Under these circumstances one might have thought the Egyptians might cease and desist from practices that were empirically unsuccessful, well perhaps not in an unscientific world. You might say perhaps the deceased were entombed never to be disturbed again, no one ever looked in other words but we know this was not the case because family members were often added to tombs upon their later demise. Of course the obvious explanation for such behavior is that priests, religionists and mummifiers had their own livelihoods to protect even if their craft was demonstrably useless. As I had pointed out, the Egyptian’s view of the dead emphasized the body and belongings, physicality, but the recitation from the Book of the Dead and other sources testifies that they seem to have had some concept of the soul.
The biblical story of the Passover in the pentateuch describes the sojourn of the Children of Israel (I will denote them as CI) in ancient Egypt perhaps some 3300 years ago for over 200 years.
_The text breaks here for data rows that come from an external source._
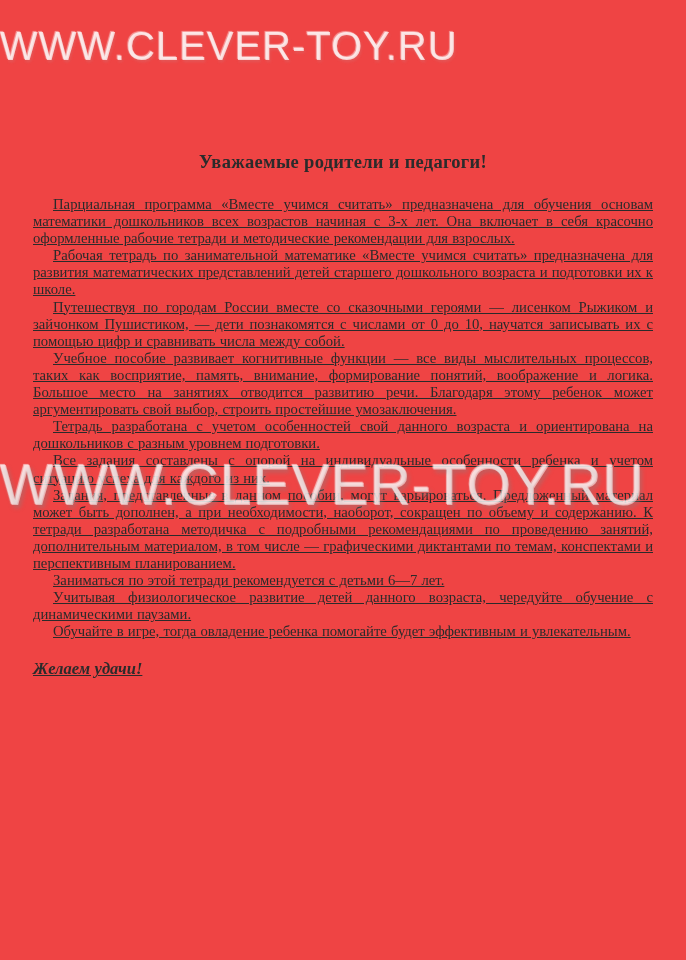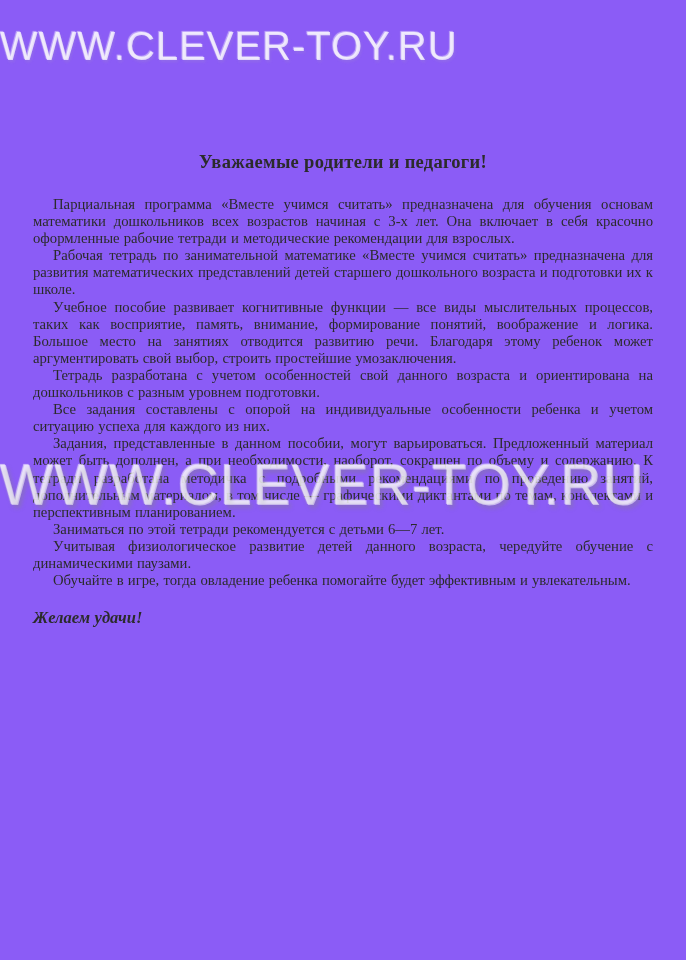"Уважаемые родители и педагоги!" .page { background: #8b5cf6 -> #ef4444 }
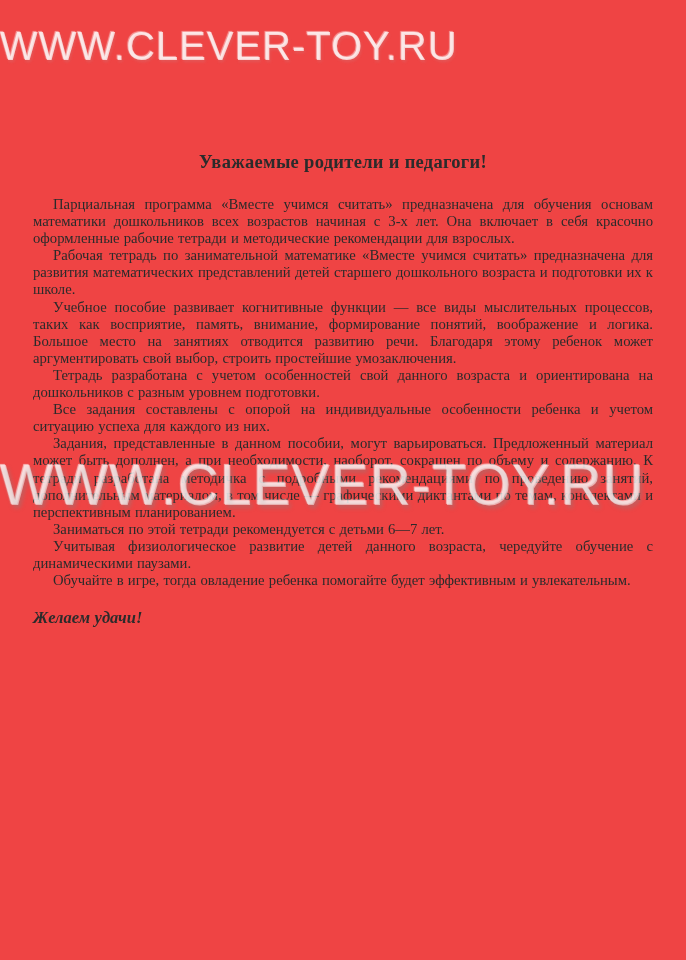"Парциальная программа «Вместе учимся" .content p { text-decoration: none -> underline }
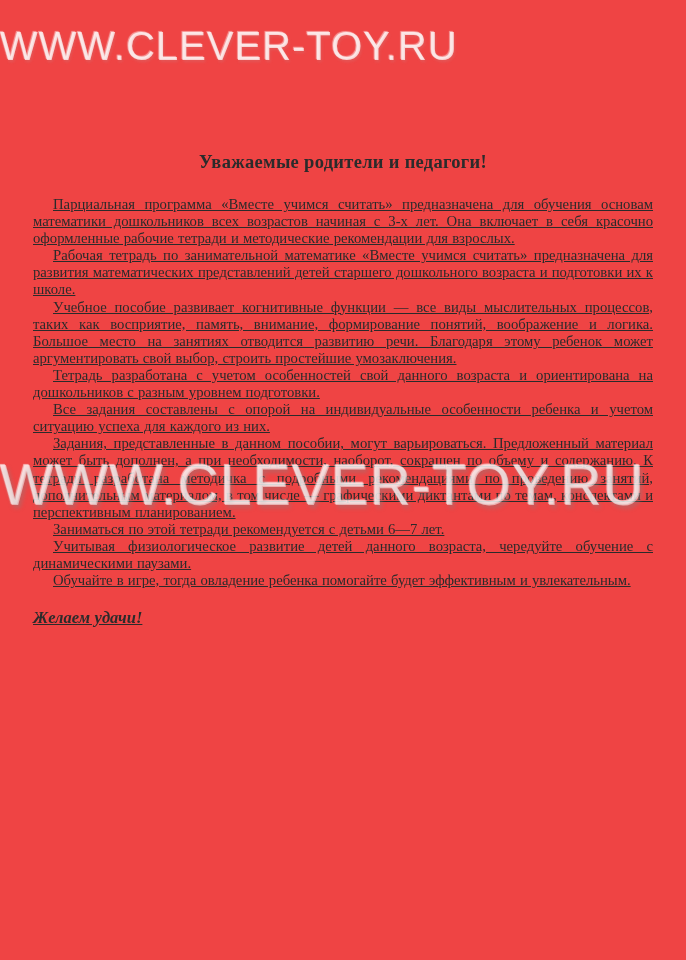"Путешествуя по городам России вместе" p { html: none -> <p>Путешествуя по городам России вместе со сказочными героями — лисенком Рыжиком и зайчонком Пушистиком, — дети познакомятся с числами от 0 до 10, научатся записывать их с помощью цифр и сравнивать числа между собой.</p> }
Looking at this story through a modern lens, it is straightforward to see how the CI ended up in Egypt. Joseph was an able and handsome man having angered his older brothers, was imprisoned and ended up some type of prime minister in Egypt. The brothers reconciled in a heart rending scene and due to a famine in the region which Joseph had helped prepare the Egyptians for, the pharaoh’s dreams were prophetic and Joseph interpreted dreams, the pharaoh was most appreciative, the Ci clan moved into Egypt. There were perhaps 70 or so male CI who moved in but after about 10 or more generations, closer to 600,000 men who escaped in the story of the Exodus. By the way there are explicit records of exploits of great pharaohs particularly Ramesses II during this approximate period describing conquests of other Canaanite peoples, Moabites and Edomites, both very close relatives of the CI (Moab thru Lot, Edom thru Esau) but no one has found any explicit mention of CI or Hebrews in writings of ancient Egypt.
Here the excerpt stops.